Это первый наш разговор - такой, об этом. О невыразимом, главном, о нас с нею. И - ничего не слышим.

Это ж нелепо - всякий раз повторять: что? а? Мы и не повторяем. Будто бы слышим. Что? Ни слова. Будто две птицы - там, глубоко под водой, переплелись, крыльями машут и всплыть не могут.

Мимо все время проходят, то стол задевая, то нас поочередно. Из уборной несет абсентом, дверь двустворчатая, лущится то и дело, пропуская в себя и из себя вылущивая. Как в цирке мы на этих шагающих табуретах, как на ходулях, во тьме, в дыму, под куполом.

И ясно обоим, что эта открытость меж нами - лишь здесь и теперь, и другого не будет, не дастся, не вскроется. И говорим, говорим, и не слышим.

Вышли. Ртутное небо над тушью деревьев и крыш. Я наклоняюсь к ее губам, боясь расплескать это всплывающее ко мне лицо как последнее зыбкое отраженье.

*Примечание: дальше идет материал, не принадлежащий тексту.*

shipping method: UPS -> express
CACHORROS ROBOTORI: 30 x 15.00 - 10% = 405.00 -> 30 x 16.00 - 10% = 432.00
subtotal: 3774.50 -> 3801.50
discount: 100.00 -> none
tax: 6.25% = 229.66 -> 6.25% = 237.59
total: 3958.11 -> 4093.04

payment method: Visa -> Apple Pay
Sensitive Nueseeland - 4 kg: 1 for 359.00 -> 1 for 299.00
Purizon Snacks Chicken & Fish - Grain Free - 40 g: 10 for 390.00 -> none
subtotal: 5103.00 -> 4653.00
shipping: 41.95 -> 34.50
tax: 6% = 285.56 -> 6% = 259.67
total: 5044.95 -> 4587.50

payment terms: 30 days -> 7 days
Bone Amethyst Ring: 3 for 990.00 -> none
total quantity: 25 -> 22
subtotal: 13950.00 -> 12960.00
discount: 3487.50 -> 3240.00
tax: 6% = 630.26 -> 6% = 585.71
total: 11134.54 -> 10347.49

Отраженье того, чего уже, кажется, нет на свете.

Светает. Чудом светает.


Весна. Она говорит: даже в снах моих тебя не было. Странно. Значит, ты был, это я тебя там не видела.

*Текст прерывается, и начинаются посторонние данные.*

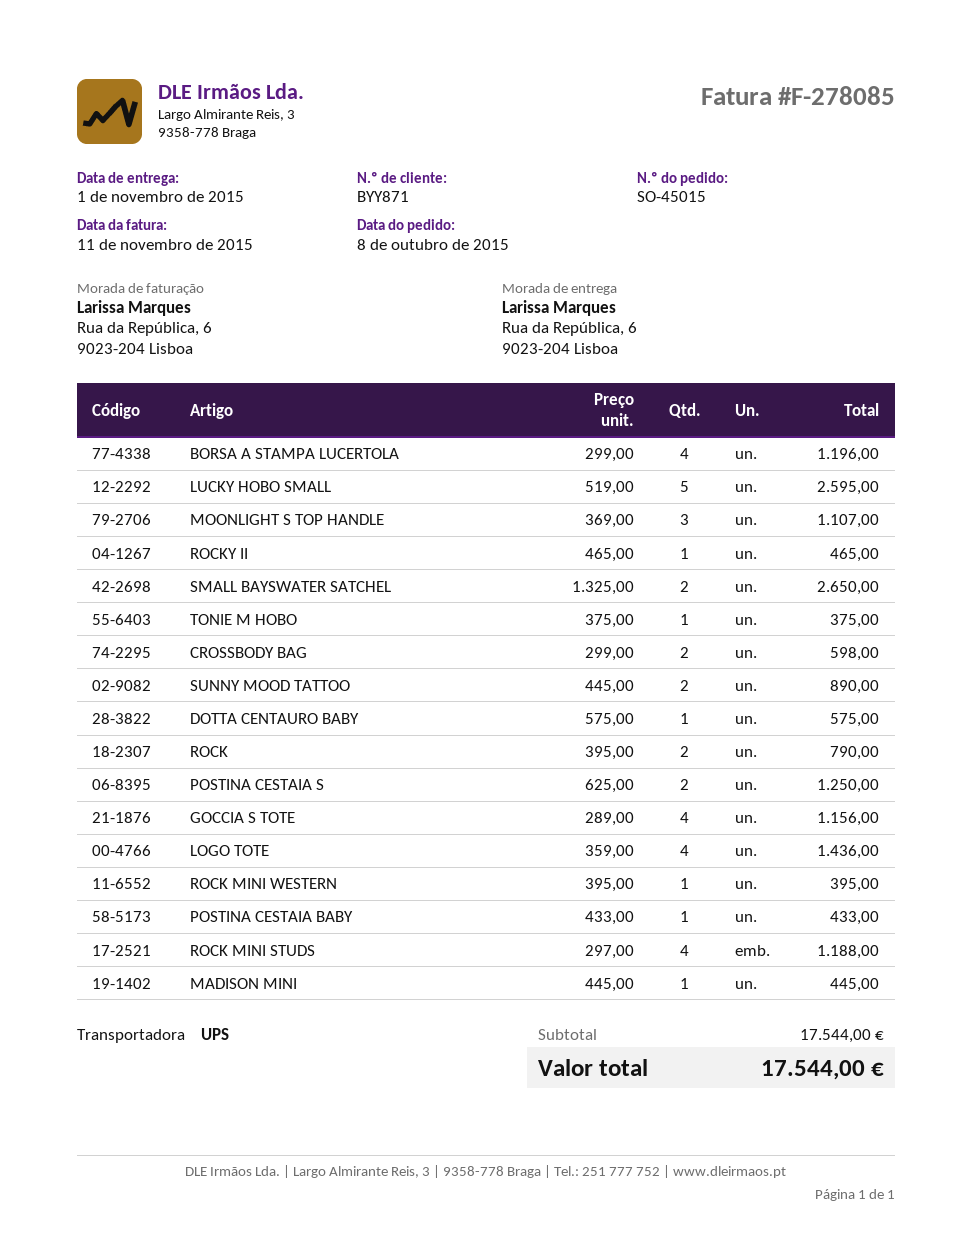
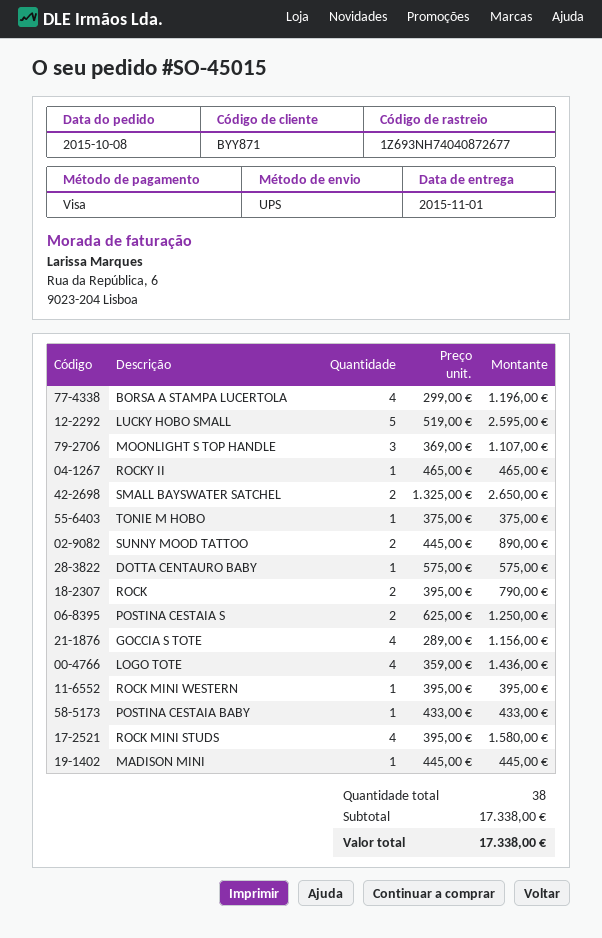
CROSSBODY BAG: 2 x 299.00 = 598.00 -> none
ROCK MINI STUDS: 4 x 297.00 = 1188.00 -> 4 x 395.00 = 1580.00
subtotal: 17544.00 -> 17338.00
total: 17544.00 -> 17338.00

Весна по пояс в воде идет и улицы, как волосы, за спиной разводит и над водой сушит.

А ты кто? - говорит она, останавливаясь вдруг, в лицо глядя и по-птичьи кося глазом.

Весна, и улыбка ее дрожит, двоясь между женщиной и мужчиной. Все скользит и плывет - свет, слова, тень от наших сплетенных тел по стене скользит, будто вяжет пальцы, играет в нас, будто мы ее тень на измятой кровати. Все скользит, все вода - и огонь вода, и глаза, и она, и камень.


У реки сидим. Точнее, она сидит и на воду смотрит. Я лежу на спине, подложив руки под голову, и гляжу в небо. Перестилают его, что ли? Пух из облаков летит.

А как, говорит, ты к реке относишься?

Не лучший день она выбрала. Не лучший.

Как один к одному, говорю.

Да? А мне так не показалось.

Правильно, говорю. От тебя не скроешь. Полные глаза песка.

Мелко, говорю, и пресно. Узенько, витиевато.

Суетно, говорю, чувствуя, что не остановиться, а надо бы...

Суетливо, говорю, как и все мелкое, ограниченное, поджатое берегами, текущее сверху вниз, с горочки, вихляя, скользя по наезженному, но так, чтоб всегда держать оба берега во вниманьи.

Течь, говорю, она и есть течь. Мимо трусить, всегда мимо того, что есть. С рябенькой хекающей одышкой по сторонам.

Молчит, смотрит на воду, молчит.

Здесь - вот она, а там - за поворотом - что? Расплет? Гладь? Топь? Обрыв? Да и река ли - там, за поворотом? Лжа. Лжа змеиная. Чешет кожу о берега. И все течет, течет, стелит голову, вьется к своей цели. К цели скользит, ветвится, протискивается, тянет руки из кожи вон. Что ж за цель у нее такая? Петь, серебриться? Мнимо. Стечь, стечь по желобу и раствориться. Но течет и течет, как в кошмарном сне, без конца.

Встала порывисто и ушла.


Улица бесновалась. Геи шли цугом, хулахупя, на высоких шпильках, обцеловывая валко братающихся с ними бюргеров. Дети раскачивались на плечах отцов в монструозных масках. Перед стиснутым толпою оркестром долговязая старуха с птичьим носом угрюмо наяривала телодвиженья.

Город пива и BMW, я думал, протискиваясь, как сквозь густые водоросли. Пива, с большой буквы. Он и пьется, этот город, как пиво в умеренно жаркий день. И последствия те же - голова и живот, тяжелеющие. И люди похожи на пиво: высокие пенные легковесные шапки юности через край. И - вся жизнь впереди: золотая. И, к ее середине, стоит бокал на столе, чуть пригубленный, голый, один, с выдохшимся содержимым.